=== Activity ===
From the line containing "html: <div>Speaker Peak" to the line containing "align-items: flex-start ->" in the entries below, reproduce every line exactly, ends included. Nothing else belongs in the copy, and no pictures.
**** Given records
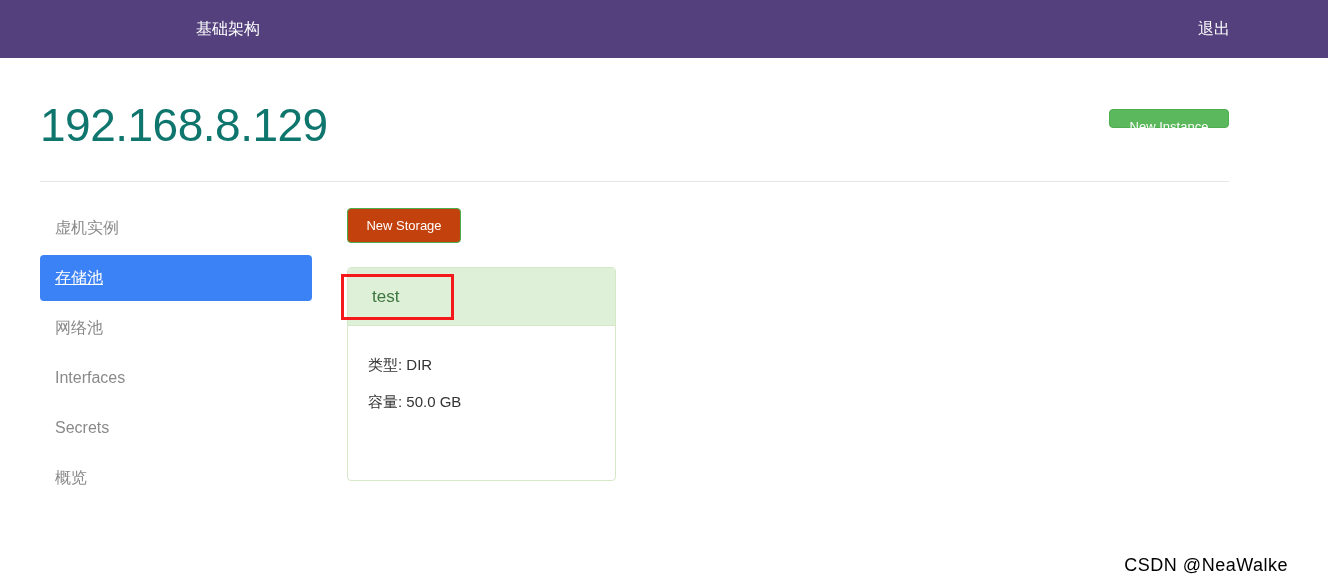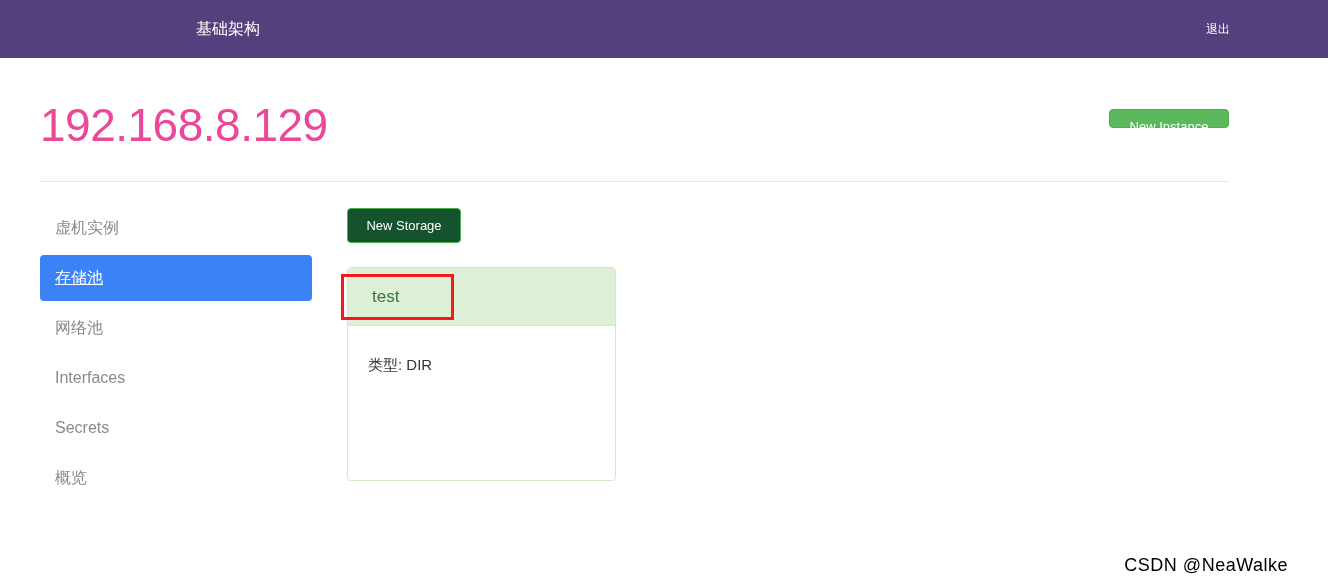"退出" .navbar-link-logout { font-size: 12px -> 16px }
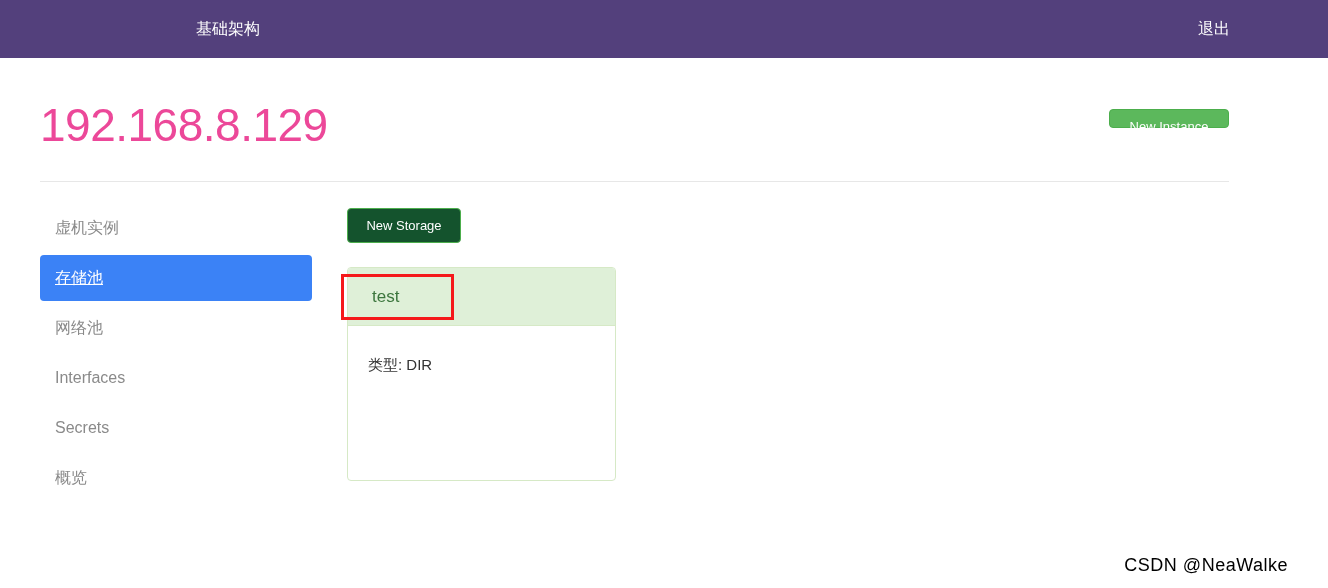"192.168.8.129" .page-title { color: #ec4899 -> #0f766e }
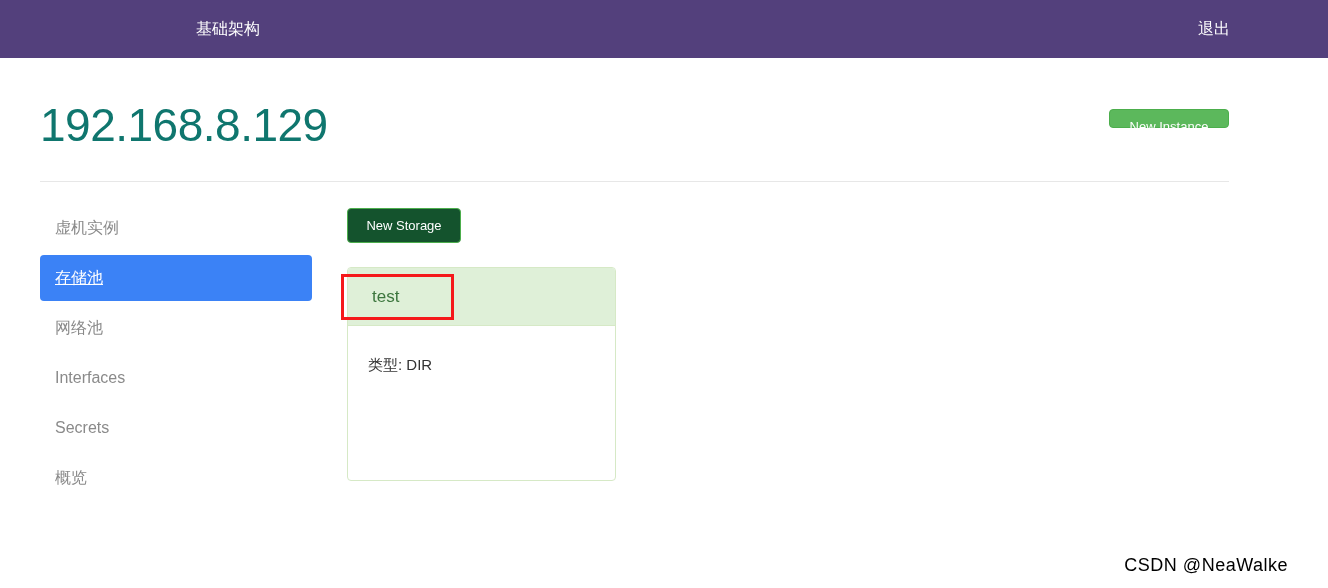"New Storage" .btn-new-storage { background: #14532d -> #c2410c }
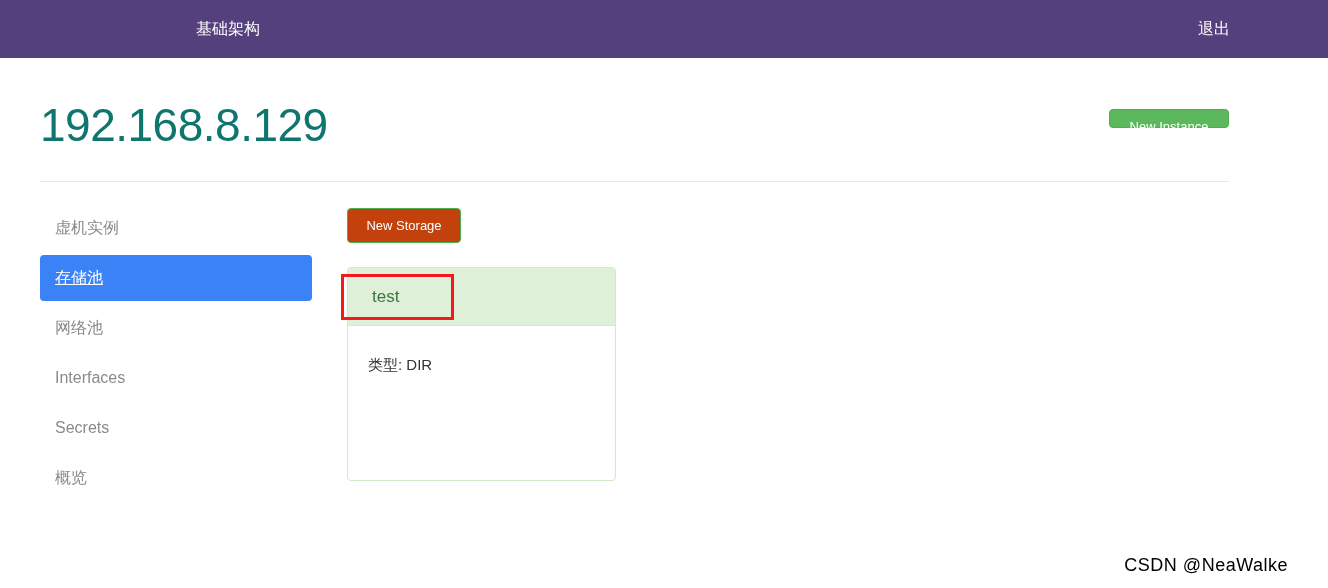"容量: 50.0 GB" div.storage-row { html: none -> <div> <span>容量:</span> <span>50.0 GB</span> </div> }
********
**** Given records
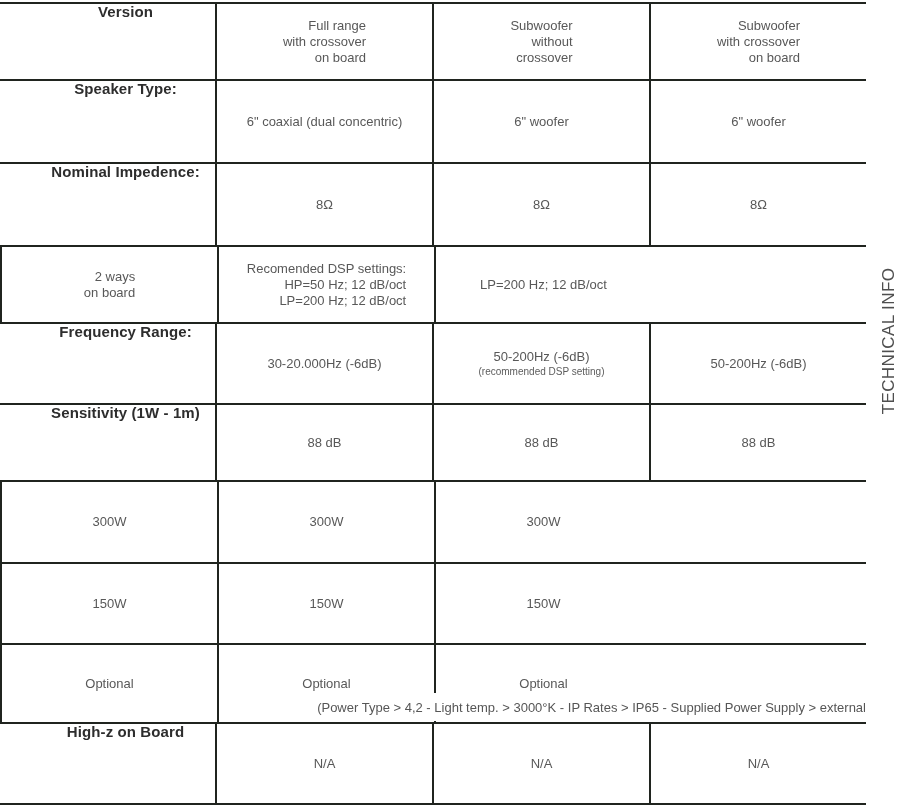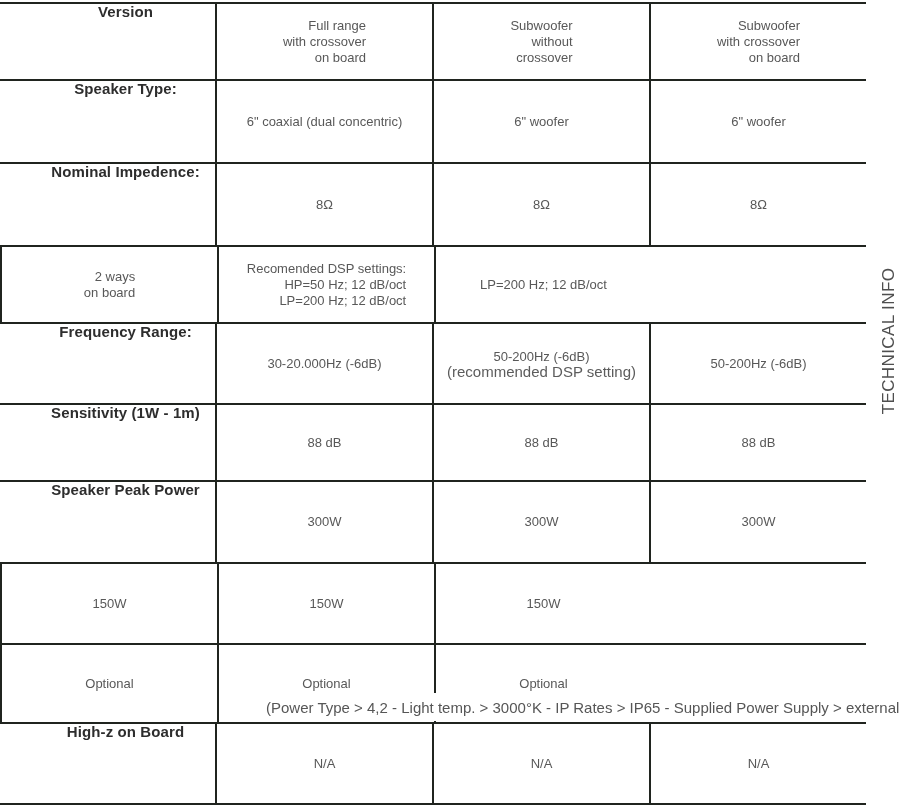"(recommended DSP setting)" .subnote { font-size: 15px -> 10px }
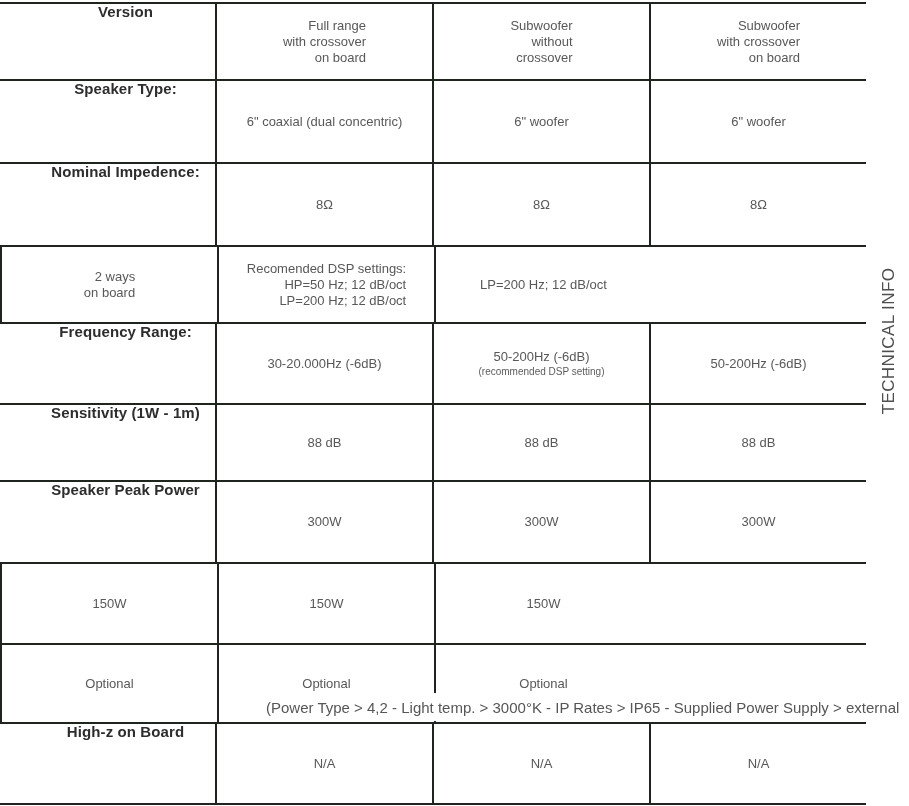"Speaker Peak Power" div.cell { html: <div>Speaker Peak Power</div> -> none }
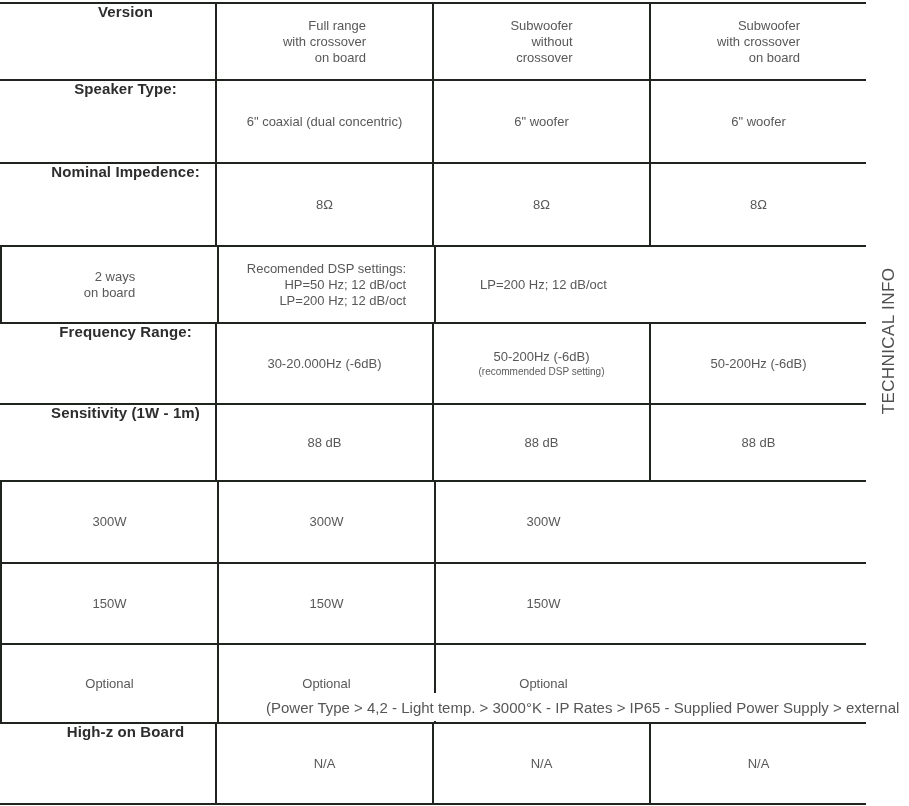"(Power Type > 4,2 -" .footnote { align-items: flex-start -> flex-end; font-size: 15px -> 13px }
********
**** Given records
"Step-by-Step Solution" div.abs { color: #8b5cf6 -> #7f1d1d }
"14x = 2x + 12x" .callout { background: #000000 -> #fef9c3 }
********
=== Task solution ===
"Speaker Peak Power" div.cell { html: <div>Speaker Peak Power</div> -> none }
"(Power Type > 4,2 -" .footnote { align-items: flex-start -> flex-end; font-size: 15px -> 13px }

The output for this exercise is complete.